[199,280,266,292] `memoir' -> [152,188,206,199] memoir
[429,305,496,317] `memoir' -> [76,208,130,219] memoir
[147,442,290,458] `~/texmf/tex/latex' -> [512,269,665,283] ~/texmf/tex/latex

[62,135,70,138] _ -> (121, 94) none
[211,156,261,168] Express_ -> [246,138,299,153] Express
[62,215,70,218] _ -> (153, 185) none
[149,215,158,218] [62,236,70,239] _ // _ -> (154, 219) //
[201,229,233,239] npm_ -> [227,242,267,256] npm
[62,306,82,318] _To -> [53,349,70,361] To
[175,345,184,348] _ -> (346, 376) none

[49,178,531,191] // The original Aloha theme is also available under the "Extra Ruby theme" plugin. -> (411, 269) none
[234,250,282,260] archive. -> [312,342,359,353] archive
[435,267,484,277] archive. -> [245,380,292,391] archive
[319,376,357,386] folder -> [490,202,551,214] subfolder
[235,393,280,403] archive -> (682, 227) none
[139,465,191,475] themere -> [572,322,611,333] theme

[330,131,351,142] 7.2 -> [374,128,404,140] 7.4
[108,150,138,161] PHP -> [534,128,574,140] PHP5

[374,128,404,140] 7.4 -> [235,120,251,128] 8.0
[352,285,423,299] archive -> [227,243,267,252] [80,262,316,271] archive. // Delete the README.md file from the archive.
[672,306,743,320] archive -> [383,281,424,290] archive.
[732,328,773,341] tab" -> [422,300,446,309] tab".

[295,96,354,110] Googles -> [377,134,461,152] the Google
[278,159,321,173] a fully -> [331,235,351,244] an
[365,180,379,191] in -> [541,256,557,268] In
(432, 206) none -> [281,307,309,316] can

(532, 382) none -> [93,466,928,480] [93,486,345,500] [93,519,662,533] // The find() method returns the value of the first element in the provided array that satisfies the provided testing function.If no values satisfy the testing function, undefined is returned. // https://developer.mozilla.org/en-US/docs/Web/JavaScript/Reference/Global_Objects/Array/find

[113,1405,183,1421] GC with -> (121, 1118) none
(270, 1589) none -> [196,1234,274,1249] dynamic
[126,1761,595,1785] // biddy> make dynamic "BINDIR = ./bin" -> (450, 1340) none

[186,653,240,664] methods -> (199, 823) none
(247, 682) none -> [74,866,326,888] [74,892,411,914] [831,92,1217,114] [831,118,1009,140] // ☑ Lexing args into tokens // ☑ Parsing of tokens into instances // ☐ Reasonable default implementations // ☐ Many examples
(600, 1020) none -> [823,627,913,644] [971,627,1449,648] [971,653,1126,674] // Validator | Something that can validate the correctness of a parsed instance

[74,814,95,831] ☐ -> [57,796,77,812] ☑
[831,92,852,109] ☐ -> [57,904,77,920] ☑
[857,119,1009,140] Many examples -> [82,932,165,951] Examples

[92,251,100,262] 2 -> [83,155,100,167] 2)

━━━━━━━━━━━━━━━━

**What is needed:**
If a line in the material contains the word "dynamic", copy that line.

**Answer:**
(270, 1589) none -> [196,1234,274,1249] dynamic
[126,1761,595,1785] // biddy> make dynamic "BINDIR = ./bin" -> (450, 1340) none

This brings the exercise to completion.